Monday, March 22, 2010

The man who wrote the temperature

As I was introduced to everyone for the first time in the production plant I was taken to the Tunnel dryer area (referred to as ‘TD area’) As I shook hands with everyone there was this guy who was busy scribbling something. He looked up and saw me, he got up quickly and scampered to me and said ‘Sahab, Namaste, vo main temperature likh raha tha isiliye aapko dekha nahi’. The introducer meanwhile rambled on about the importance of controlled temperature in the TD which was apparently a big deal. I asked him, ‘kinte saal se ho yahan’. He beamed at me and proudly said ‘Sahab, 26 saal se main hi temperature likh raha hoon’, sounding as if he what he did was indeed the most important job in the whole world. I did not spare a second thought for this man then.

     As I became a regular in the plant, I saw him every day, his eyes always lit up when he saw me. He would always come to me and tell me about the problems he had in the TD the previous day and how he had solved it. I knew he was looking for recognition of his hard work and wanted to be in the good books of his boss (in this case me) as I too on some level did the same thing with my superiors. I sometimes wondered, what a waste of life, imagine the whole life spent just writing the temperatures. But he did this seemingly monotonous job for 26 years with full conviction and enthusiasm. This was his life, his identity, his earnings, his specialization, his purpose.

   Now, one fine day as I was sitting in the office I got to know that the TD had some problem and had to be shut down. I went to the TD area and automatically asked about him in a mood to tell him off about his carelessness. I was given a meek response by this person ‘Sahab, aapko pata nahi ? uska to kal accident ho gaya tha, aur aaj subah uska dehant ho gaya’ I felt like I was suddenly drenched in cold water. I looked around for a familiar face in the TD area and quickly realized that he was the only person I knew in the area and then saw the TD which was shut down apparently missing him too. The TD could not work without him for one day and there was everyone who had hardly noticed that he was no more. I felt this strange connection between me and the TD. I called a few people about what had happened, nobody seemed to have known and sadly nobody even bothered. I went to his house for the last rights, I saw his body, his face badly battered but with a mysterious smile, half expecting him to suddenly wake up and tell me ‘sahab, sorry main TD ka temperature control nahi kar paaya, kyunki saala ek truck ne mujhe kuchal diya tha’ I instantly came out his house where some people were busy discussing the score of the match they had to miss whilst they were here.
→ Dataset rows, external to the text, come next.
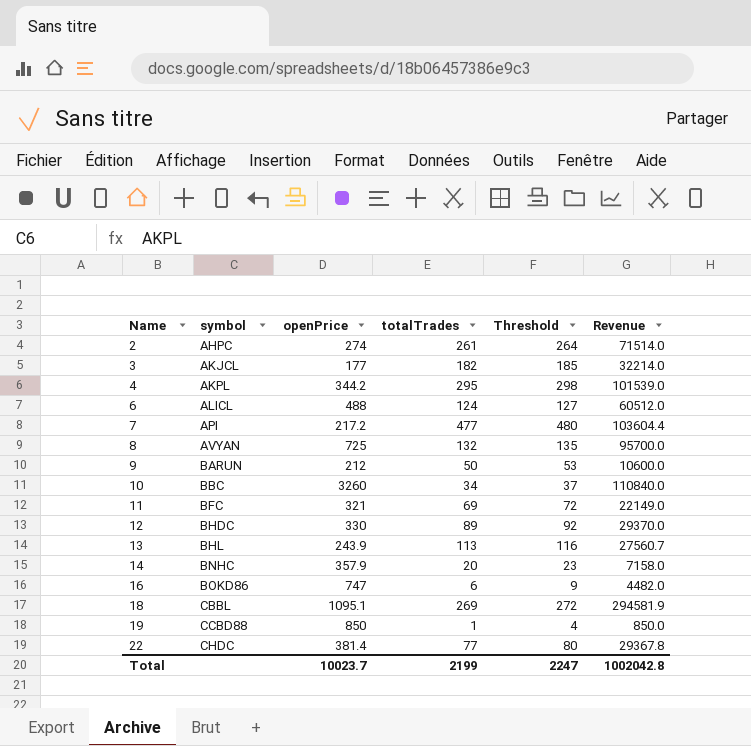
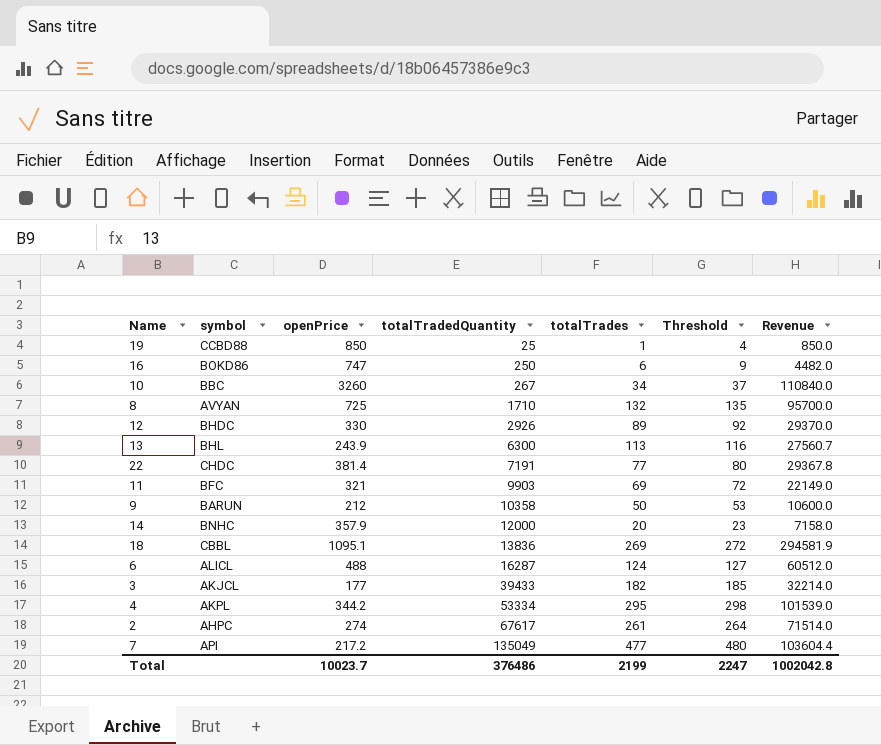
row order: Name ascending -> totalTradedQuantity ascending
column totalTradedQuantity | position: none -> 4

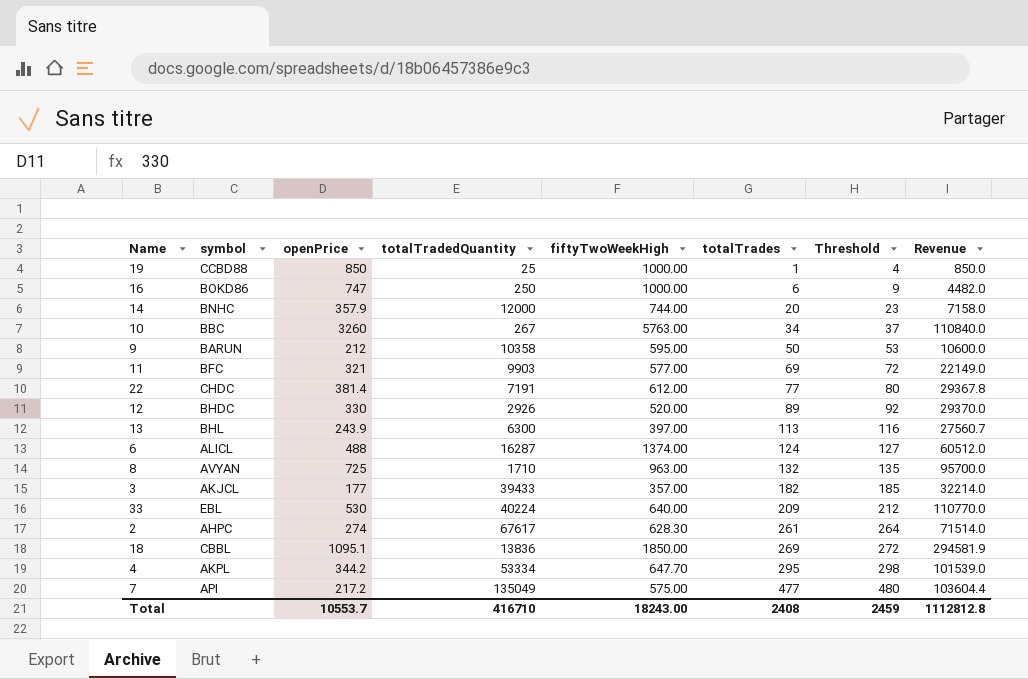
row order: totalTradedQuantity ascending -> totalTrades ascending
column fiftyTwoWeekHigh | position: none -> 5
row 33: none -> EBL | 530 | 40224 | 640.00 | 209 | 212 | 110770.0
Total | openPrice: 10023.7 -> 10553.7
Total | totalTradedQuantity: 376486 -> 416710
Total | totalTrades: 2199 -> 2408
Total | Threshold: 2247 -> 2459
Total | Revenue: 1002042.8 -> 1112812.8

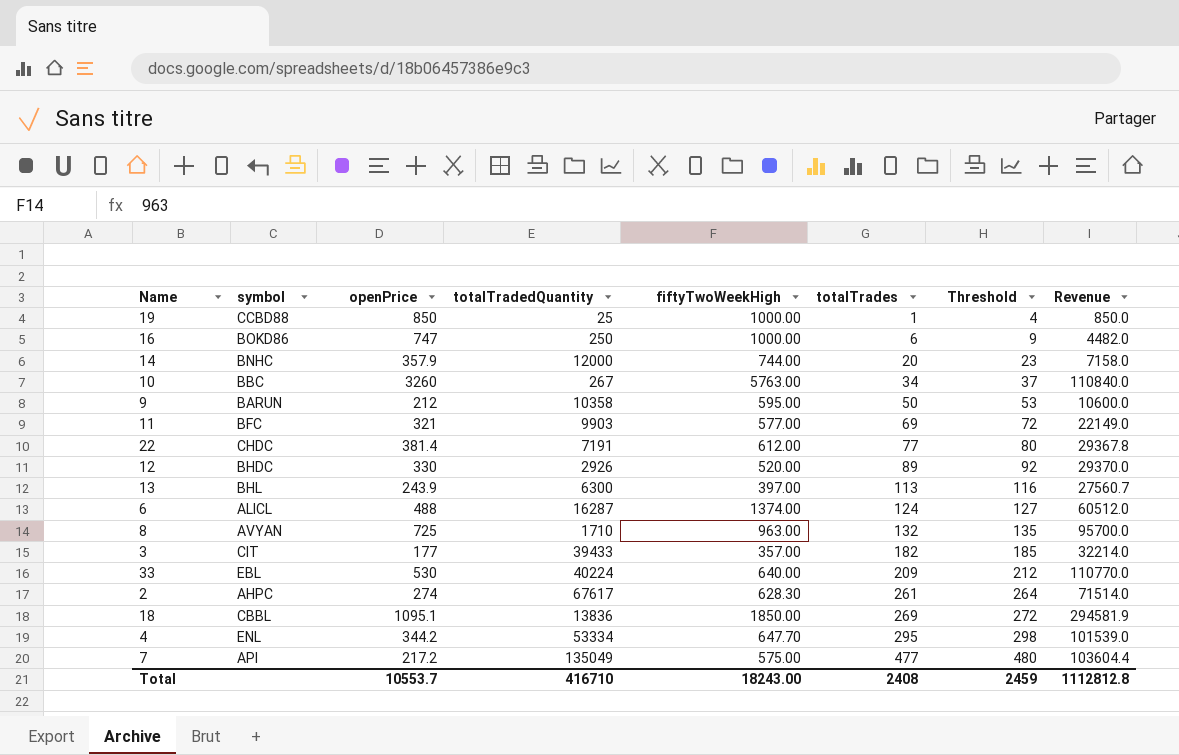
3 | symbol: AKJCL -> CIT
4 | symbol: AKPL -> ENL

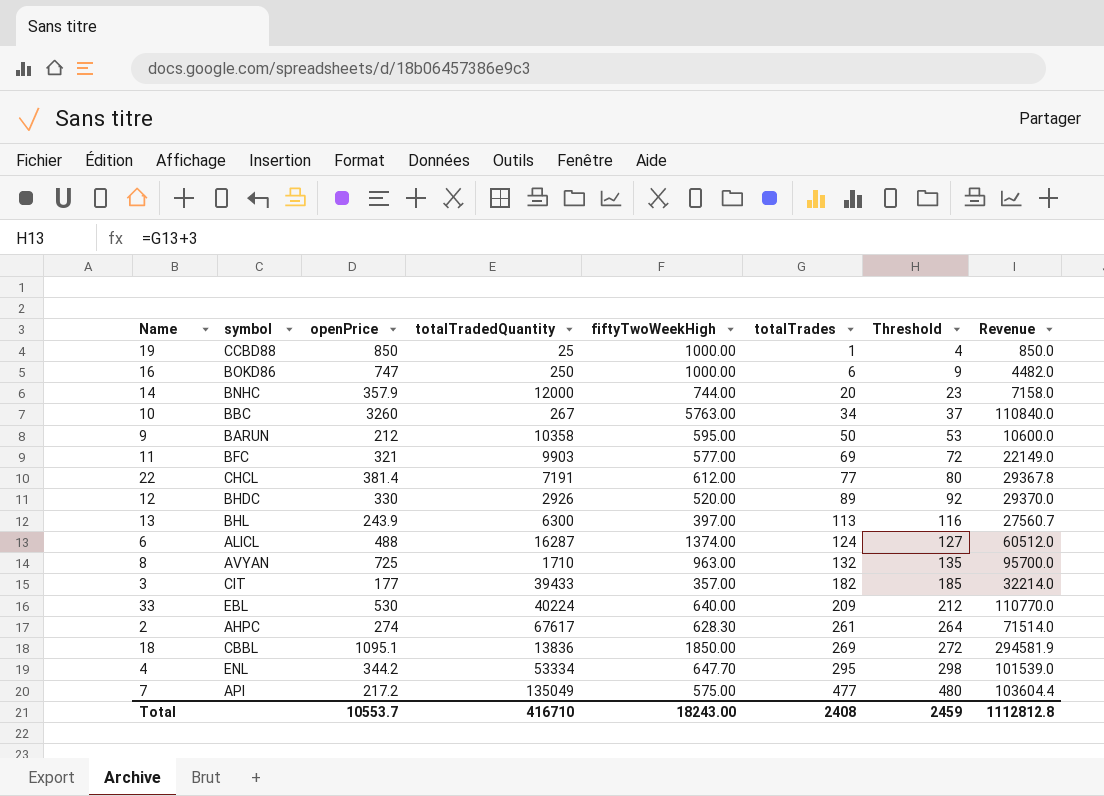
22 | symbol: CHDC -> CHCL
I felt the selfishness of the world which was so brutal, so alarming that I felt cheated. All these people, I thought, wore a mask of goodness everyday but were inherently self centered to the core.

      We had a condolence meeting the next day. I could feel the unrest among the people who had to be here after their working hours. This is it, I thought, this is the world where you live in where nobody is bothered about anybody but them and the world was as fake as it could get. As I returned to my section through the TD area I saw some people assembling something on the TD which I found out was a small instrument that would beep when the temperature would be out of the defined limits. This is all what he did, I thought. The world did not even stop for a day to replace him and that too with a 1000 bucks gadget. His 26 years of work, all along, could have been done by this instrument. His life being so worthless in one way and so worthwhile in the other. I mentally saluted this man, this man who wrote the temperature.